In 2008, an Oregon sheep farmer began importing semen from Herdwick rams into the United States to begin a breeding programme using artificial insemination and designed to bring the breed to the country for the first time. In 2025, a farm in Connecticut continued the effort to establish the Herdwick breed in the United States by importing embryos from registered Herdwick Sheep Breeders Association parents. The embryo transfers were coordinated and performed by the Reproductive Team at Tufts University’s Cummings School of Veterinary Medicine. The first purebred Herdwick lambs born in the United States arrived the following June. In 2013, Lakeland Herdwick meat received a Protected Designation of Origin from the European Union.

==Characteristics==
Herdwicks are a dual-purpose breed, producing strongly flavoured lamb and mutton and a coarse, grey wool. The slowly maturing breed is one of the most hardy of all the British hill sheep breeds, withstanding the cold and relentless rain of the Lake District at heights upwards of 3,000 feet (about 1,000 metres). Most Herdwicks spend winter on the fells, from approximately December to April. They are normally left to graze freely on the hillsides (without any additional feed), but each ewe tends to stay in her heaf (the local term for heft), the same small area of fell. Due to the rough conditions on fells, lambing losses can be as high as 25%. This ability to thrive unassisted is part of the reason fell farmers so highly value Herdwicks over much higher-producing lowland breeds.
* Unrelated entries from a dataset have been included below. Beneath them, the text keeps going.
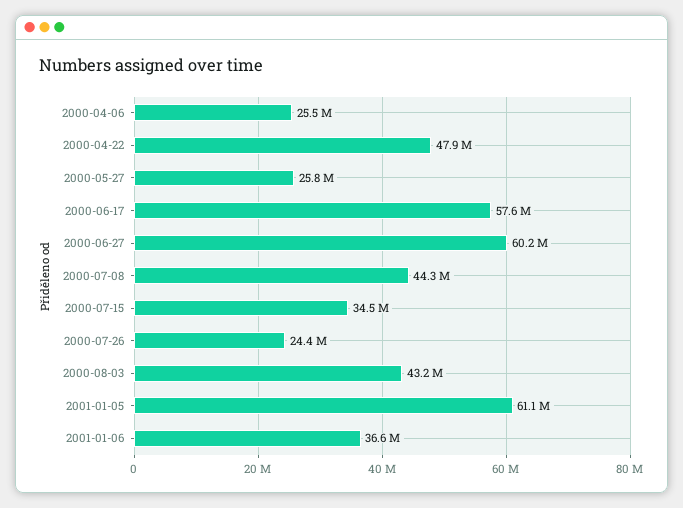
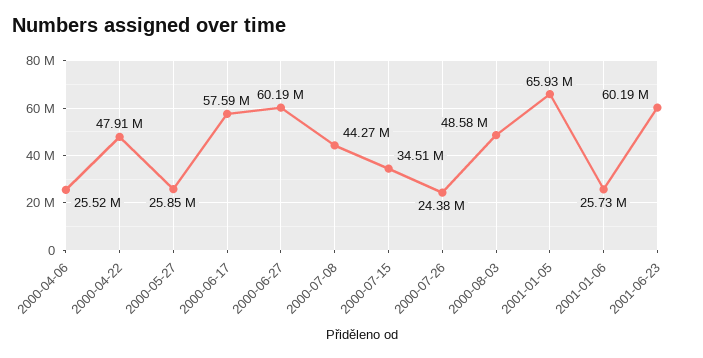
2000-08-03: 43200000 -> 48580000
2001-01-05: 61100000 -> 65930000
2001-01-06: 36600000 -> 25730000
2001-06-23: none -> 60190000

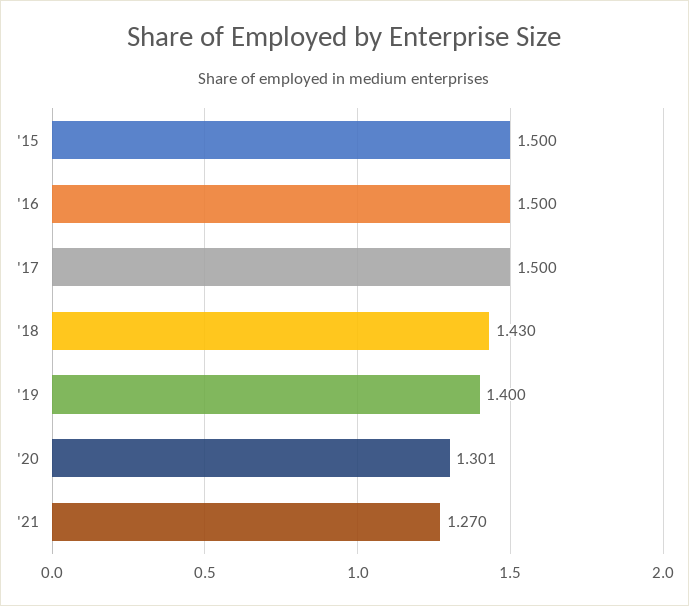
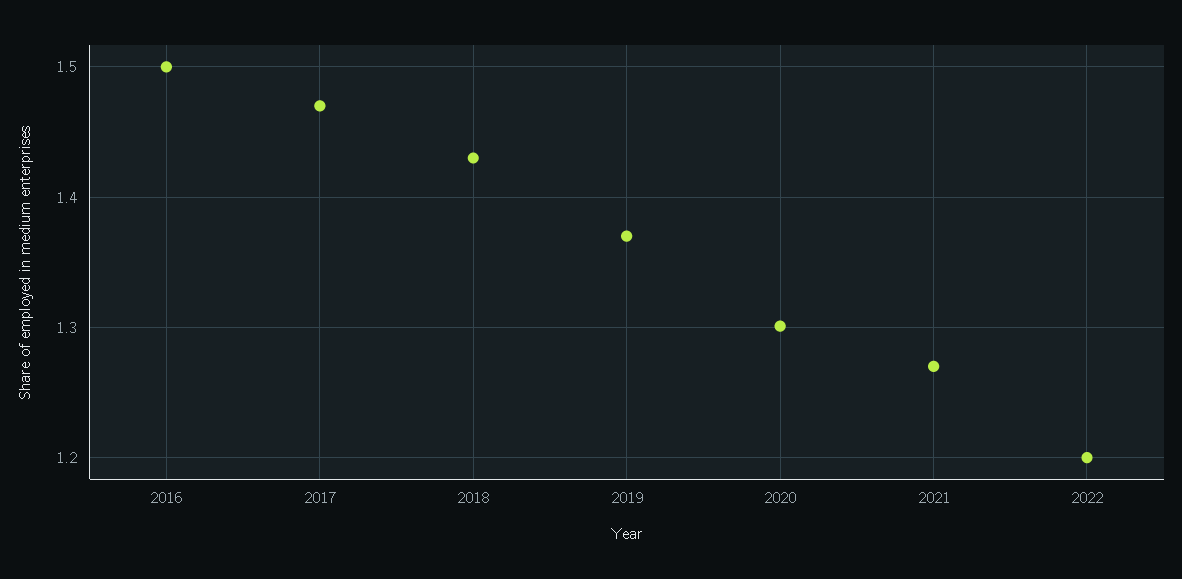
'15: 1.5 -> none
'17: 1.5 -> 1.47
'19: 1.4 -> 1.37
2022: none -> 1.2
A Herdwick's grey fleece is not easily dyed and is coarse, so it is best suited to use as carpet wool. The wool is also an excellent natural insulator; it is possible to buy sheets of fireproofed wool to fit as loft insulation. Herdwick lamb and mutton has a very distinct taste, and was eaten at Queen Elizabeth II's 1953 coronation banquet. Herdwick ewes also commonly produce desirable market lambs and mules by cross-breeding with Suffolk, Cheviot, Charollais and Texel sheep.

Herdwick lambs are born black and, after a year, they lighten to a dark brown colour (the sheep are called hoggs or hoggets at this stage). After the first shearing, their fleece lightens further to grey. Rams are horned and ewes polled. For shows and auctions, Herdwicks traditionally have their wool ruddied up (the local term for raddled) with dye. Rams are also ruddied when put out with the ewes to show which have been mated and the dye is also one method (called a smit) of marking sheep for ownership. Before chemical dyes became available, this dye was made from either iron ore or graphite mixed with grease. For many years the legal method of identifying a particular shepherd's sheep were notches cut out of a sheep's ear, called lug marks—now replaced by ear tags.